Porting network layer to Rust

This issue tracks the effort and discussion for porting the network layer to Rust.

The network module is relevant to the live trading functionality. Exchange adapters use network module clients to make requests to exchanges and pass received data to the engine. It has clients for 3 protocols - HTTP, websockets and raw socket.

The end goal is to port all three client implementations to rust and expose them as pyo3 modules to be directly consumed by the adapters. Further along it is expected that the adapters will also be ported and the intermediate pyo3 layer will no longer be necessary. Since the network module is IO heavy it is currently implemented as async and will be async in the rust version as well.

The first implementation aims to port the HTTP client. The client is backed by a hyper client that is configured for HTTPS. The custom response returned by the client has the body, status and headers that have keys in header_keys field of the client. Both client and response can directly be accessed as python objects through pyo3.

#[pyclass]
pub struct HttpClient {
    client: Client<HttpsConnector<hyper::client::HttpConnector>>,
    header_keys: Vec<String>,
}

#[pyclass]
pub struct HttpResponse {
    #[pyo3(get)]
    pub status: u16,
    #[pyo3(get)]
    headers: HashMap<String, String>,
    #[pyo3(get)]
    body: Vec<u8>,
}

The live trading setup has many async tasks running. Many of them will continue to be implemented in Python for the time being. So the rust and python async runtimes will have to co-exist. Here we use pyo3-asyncio library to help interface these two runtimes. At a high level it wraps a rust async task in python async task, and the result returned by the rust task is converted into a python object.

Note: this means for each request two async tasks are created and executed. The underlying rust task and the wrapping python task.

Currently this test passes.

import asyncio
from nautilus_network import HttpClient

async def make_request(client: HttpClient):
    return await client.request("get", "https://github.com", {})

if __name__ == "__main__":
    client = HttpClient()
    res = asyncio.run(make_request(client))
    assert res.status == 200
    assert len(res.body) != 0

Further along it is expected that the adapters will also be ported and the intermediate pyo3 layer will no longer be necessary.

Hi @twitu @cjdsellers Does this mean implementing adapter in Python will no longer be supported or support will remain? I am particularly concerned about IB because that only supports Cpp, CSharp, Java, and Python.

@rsmb7z This only concerns the layer which is currently implemented in Cython, so the intent is that we continue to build adapters in Python on top of the above.

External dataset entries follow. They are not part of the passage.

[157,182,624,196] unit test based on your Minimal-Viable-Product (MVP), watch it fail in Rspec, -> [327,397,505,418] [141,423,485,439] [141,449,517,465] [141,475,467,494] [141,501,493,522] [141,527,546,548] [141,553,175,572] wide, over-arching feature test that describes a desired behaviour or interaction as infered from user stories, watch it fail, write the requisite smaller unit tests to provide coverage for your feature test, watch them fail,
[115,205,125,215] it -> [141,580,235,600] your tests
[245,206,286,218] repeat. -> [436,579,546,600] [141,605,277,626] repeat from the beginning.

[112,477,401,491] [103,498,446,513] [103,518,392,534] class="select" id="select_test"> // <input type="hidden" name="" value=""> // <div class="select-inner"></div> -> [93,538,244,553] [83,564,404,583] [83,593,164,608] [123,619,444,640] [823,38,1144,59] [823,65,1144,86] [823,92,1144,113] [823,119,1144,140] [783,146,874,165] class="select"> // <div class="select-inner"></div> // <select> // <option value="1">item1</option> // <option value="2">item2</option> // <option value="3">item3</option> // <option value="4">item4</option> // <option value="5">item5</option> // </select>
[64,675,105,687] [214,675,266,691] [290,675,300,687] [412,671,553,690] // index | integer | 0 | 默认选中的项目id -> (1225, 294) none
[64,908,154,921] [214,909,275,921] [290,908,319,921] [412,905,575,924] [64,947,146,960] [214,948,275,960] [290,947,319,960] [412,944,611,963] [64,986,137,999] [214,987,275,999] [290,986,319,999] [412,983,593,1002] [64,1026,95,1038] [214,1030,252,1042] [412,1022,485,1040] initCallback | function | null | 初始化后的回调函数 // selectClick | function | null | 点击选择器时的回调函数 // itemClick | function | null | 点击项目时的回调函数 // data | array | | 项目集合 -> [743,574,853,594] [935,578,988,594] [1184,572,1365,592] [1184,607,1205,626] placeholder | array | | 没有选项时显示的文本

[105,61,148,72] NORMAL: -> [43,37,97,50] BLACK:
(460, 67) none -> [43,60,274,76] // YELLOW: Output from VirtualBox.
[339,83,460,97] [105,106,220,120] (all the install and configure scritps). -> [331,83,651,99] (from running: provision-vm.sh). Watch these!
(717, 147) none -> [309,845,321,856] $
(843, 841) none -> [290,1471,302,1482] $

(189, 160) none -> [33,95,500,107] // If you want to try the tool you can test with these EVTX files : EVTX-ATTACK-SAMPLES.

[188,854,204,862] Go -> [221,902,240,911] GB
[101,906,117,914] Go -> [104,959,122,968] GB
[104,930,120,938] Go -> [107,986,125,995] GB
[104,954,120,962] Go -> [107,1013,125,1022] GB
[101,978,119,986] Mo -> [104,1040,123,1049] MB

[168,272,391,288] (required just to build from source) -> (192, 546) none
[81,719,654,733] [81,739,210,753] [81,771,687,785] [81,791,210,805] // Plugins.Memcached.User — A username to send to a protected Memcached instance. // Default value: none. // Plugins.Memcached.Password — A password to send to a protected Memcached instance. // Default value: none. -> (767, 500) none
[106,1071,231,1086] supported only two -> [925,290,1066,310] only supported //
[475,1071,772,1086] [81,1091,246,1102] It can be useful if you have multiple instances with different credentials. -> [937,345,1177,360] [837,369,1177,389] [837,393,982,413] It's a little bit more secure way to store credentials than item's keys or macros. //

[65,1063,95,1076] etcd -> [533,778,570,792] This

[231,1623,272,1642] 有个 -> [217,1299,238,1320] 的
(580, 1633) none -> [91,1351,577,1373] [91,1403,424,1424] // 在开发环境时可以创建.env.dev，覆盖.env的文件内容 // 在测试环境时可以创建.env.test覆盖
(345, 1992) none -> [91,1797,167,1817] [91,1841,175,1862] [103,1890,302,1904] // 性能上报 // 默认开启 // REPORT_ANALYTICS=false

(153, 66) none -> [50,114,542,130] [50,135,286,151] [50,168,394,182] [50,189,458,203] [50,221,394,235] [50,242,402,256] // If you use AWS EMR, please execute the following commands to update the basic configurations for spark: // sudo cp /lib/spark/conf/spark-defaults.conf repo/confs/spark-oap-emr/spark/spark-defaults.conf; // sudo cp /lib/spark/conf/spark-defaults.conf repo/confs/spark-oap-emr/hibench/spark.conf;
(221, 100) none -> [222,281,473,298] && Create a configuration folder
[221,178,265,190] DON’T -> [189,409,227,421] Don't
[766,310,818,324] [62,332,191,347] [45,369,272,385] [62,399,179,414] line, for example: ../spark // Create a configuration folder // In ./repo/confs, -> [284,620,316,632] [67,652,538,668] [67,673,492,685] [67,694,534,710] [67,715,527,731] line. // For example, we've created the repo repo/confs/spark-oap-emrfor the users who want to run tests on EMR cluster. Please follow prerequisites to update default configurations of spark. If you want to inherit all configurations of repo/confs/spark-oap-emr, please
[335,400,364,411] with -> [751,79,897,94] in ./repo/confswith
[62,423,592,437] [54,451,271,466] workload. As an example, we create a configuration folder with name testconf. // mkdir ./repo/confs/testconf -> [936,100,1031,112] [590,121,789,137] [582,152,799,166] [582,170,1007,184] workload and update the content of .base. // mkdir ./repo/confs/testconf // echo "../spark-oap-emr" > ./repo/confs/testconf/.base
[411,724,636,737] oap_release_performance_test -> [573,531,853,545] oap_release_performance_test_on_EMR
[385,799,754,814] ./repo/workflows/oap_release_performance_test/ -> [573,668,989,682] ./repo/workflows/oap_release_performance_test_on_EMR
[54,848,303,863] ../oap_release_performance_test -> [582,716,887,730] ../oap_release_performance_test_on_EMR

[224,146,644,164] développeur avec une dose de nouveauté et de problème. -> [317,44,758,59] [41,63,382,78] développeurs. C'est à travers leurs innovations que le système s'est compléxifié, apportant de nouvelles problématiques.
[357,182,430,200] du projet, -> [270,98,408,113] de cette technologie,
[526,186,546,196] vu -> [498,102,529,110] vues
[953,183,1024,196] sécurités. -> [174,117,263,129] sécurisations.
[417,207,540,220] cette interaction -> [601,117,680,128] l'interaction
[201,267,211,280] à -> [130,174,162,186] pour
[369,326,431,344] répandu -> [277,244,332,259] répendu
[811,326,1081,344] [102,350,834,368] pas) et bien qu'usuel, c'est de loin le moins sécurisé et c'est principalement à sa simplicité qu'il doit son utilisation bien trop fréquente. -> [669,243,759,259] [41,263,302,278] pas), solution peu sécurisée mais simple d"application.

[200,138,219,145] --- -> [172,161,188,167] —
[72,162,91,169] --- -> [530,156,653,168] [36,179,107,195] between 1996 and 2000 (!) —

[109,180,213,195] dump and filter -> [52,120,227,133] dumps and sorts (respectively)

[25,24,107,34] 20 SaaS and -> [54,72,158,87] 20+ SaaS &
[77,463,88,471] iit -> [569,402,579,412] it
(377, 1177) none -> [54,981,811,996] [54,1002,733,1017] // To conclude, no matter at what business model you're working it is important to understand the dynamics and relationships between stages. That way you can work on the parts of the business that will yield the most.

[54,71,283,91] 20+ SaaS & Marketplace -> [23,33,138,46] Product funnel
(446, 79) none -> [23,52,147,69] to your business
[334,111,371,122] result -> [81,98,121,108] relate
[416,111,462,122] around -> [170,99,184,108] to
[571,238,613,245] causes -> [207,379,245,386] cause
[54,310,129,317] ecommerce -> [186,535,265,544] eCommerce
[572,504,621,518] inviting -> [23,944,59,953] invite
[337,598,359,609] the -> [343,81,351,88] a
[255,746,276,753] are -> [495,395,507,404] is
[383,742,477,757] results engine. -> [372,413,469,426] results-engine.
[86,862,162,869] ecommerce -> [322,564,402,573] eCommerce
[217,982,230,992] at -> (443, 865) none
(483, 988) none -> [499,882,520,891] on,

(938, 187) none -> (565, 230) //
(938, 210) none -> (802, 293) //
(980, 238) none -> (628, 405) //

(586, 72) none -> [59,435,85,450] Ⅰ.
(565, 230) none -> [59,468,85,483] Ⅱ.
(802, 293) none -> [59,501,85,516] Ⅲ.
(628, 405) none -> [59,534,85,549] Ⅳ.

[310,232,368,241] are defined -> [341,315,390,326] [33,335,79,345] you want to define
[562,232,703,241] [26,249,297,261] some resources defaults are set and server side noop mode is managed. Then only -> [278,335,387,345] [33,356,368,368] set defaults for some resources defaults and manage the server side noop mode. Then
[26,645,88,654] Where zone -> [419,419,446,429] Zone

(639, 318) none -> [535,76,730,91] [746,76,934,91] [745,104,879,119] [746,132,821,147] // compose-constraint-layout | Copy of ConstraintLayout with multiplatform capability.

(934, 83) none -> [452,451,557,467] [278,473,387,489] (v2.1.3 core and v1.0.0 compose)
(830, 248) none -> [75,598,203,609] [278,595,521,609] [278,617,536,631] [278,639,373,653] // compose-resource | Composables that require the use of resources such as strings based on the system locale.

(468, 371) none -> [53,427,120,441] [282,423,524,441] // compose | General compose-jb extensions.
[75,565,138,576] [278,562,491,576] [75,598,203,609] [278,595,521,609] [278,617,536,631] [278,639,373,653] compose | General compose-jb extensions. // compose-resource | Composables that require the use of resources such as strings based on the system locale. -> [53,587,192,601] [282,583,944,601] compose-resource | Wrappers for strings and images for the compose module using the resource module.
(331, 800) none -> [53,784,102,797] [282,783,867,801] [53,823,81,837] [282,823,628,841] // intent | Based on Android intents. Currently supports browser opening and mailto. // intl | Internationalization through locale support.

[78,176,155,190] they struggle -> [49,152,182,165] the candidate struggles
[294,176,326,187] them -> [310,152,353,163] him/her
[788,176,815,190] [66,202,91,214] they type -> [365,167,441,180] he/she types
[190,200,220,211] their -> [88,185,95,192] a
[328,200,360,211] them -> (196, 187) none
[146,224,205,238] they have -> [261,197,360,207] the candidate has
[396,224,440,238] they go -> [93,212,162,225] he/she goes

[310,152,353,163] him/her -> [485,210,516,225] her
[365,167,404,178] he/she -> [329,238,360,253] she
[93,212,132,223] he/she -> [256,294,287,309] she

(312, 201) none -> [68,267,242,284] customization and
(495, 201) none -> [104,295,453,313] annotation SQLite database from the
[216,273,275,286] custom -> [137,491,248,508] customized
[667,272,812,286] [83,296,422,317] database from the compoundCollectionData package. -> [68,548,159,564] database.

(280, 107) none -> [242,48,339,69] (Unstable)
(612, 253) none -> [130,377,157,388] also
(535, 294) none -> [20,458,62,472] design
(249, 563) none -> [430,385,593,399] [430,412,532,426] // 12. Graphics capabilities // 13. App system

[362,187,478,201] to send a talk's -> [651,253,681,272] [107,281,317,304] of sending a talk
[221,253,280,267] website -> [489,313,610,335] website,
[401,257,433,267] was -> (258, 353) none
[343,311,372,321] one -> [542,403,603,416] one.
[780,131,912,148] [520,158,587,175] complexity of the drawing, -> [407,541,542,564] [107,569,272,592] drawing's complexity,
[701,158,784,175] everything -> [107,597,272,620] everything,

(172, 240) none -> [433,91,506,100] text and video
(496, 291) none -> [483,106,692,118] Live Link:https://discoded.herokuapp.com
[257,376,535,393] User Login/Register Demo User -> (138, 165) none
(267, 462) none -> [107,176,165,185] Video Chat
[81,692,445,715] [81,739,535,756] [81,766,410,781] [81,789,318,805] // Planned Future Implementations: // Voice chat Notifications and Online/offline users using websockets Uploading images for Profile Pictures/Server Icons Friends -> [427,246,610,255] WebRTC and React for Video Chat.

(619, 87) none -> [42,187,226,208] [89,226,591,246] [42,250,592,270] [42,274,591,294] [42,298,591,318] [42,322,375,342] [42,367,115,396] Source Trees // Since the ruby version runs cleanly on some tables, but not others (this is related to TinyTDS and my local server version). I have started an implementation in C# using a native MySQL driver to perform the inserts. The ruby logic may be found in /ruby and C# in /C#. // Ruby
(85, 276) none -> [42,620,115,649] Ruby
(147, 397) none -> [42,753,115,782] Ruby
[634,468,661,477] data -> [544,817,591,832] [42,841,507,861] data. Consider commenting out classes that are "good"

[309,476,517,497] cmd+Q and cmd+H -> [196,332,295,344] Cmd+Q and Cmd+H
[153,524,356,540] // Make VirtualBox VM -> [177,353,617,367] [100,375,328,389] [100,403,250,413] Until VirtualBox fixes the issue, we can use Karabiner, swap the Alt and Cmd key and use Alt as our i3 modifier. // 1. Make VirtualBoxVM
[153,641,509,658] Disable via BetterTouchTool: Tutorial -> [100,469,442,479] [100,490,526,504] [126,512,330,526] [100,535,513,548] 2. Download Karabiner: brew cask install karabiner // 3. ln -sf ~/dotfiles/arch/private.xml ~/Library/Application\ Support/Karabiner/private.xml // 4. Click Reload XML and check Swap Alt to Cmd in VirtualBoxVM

With #1100 and 250e199, a hyper based HttpClient has been added and tested.

The core Http client and response are same as previously described:

#[pyclass]
pub struct HttpClient {
    client: Client<HttpsConnector<hyper::client::HttpConnector>>,
    header_keys: Vec<String>,
}

#[pyclass]
pub struct HttpResponse {
    #[pyo3(get)]
    pub status: u16,
    #[pyo3(get)]
    headers: HashMap<String, String>,
    #[pyo3(get)]
    body: Vec<u8>,
}

They are also exposed as Python classes by pyo3. And the Python class exposes the request method, along with specializations for get, post, delete and patch.

#[pymethods]
impl HttpClient {
    #[new]
    #[pyo3(signature=(header_keys=[].to_vec()))]
    #[must_use]
    pub fn new(header_keys: Vec<String>) -> Self

    pub fn request<'py>(
        slf: PyRef<'_, Self>,
        method_str: String,
        url: String,
        headers: HashMap<String, String>,
        body: Option<&'py PyBytes>,
        py: Python<'py>,
    ) -> PyResult<&'py PyAny>
}

Internally all of them have this logic, which calls the async function to send a request and returns a Rust future. The pyo3_asyncio function schedules the Rust future on the event loop and awaits it with a Python async task. The Rust future is scheduled as a task on the tokio event loop while the Python future is scheduled on the asyncio event loop.

        pyo3_asyncio::tokio::future_into_py(py, async move {
            match client.send_request(method, url, headers, body_vec).await {
                Ok(res) => Ok(res),
                Err(e) => Err(PyErr::new::<PyException, _>(format!(
                    "Error handling repsonse: {e}"
                ))),
            }
        })

A key point to note here is that there is in total three event loops in the program, and two of them are managed by the pyo3_asyncio crate. It creates and manages it's own tokio and asyncio event loops, which the main logic can't access (hence indirect). The indirect Rust event loop for all Rust related tasks, and the indirect Python event loop for all Python tasks that await Rust tasks.

The direct Python event loop is created by the main control flow logic. It is used for scheduling all other Python tasks i.e. anything that does not directly await a Rust task. Like tasks related to other clients, engines, cache etc.

This diagram shows how an http send request is scheduled and then awaited by the main control flow in Python.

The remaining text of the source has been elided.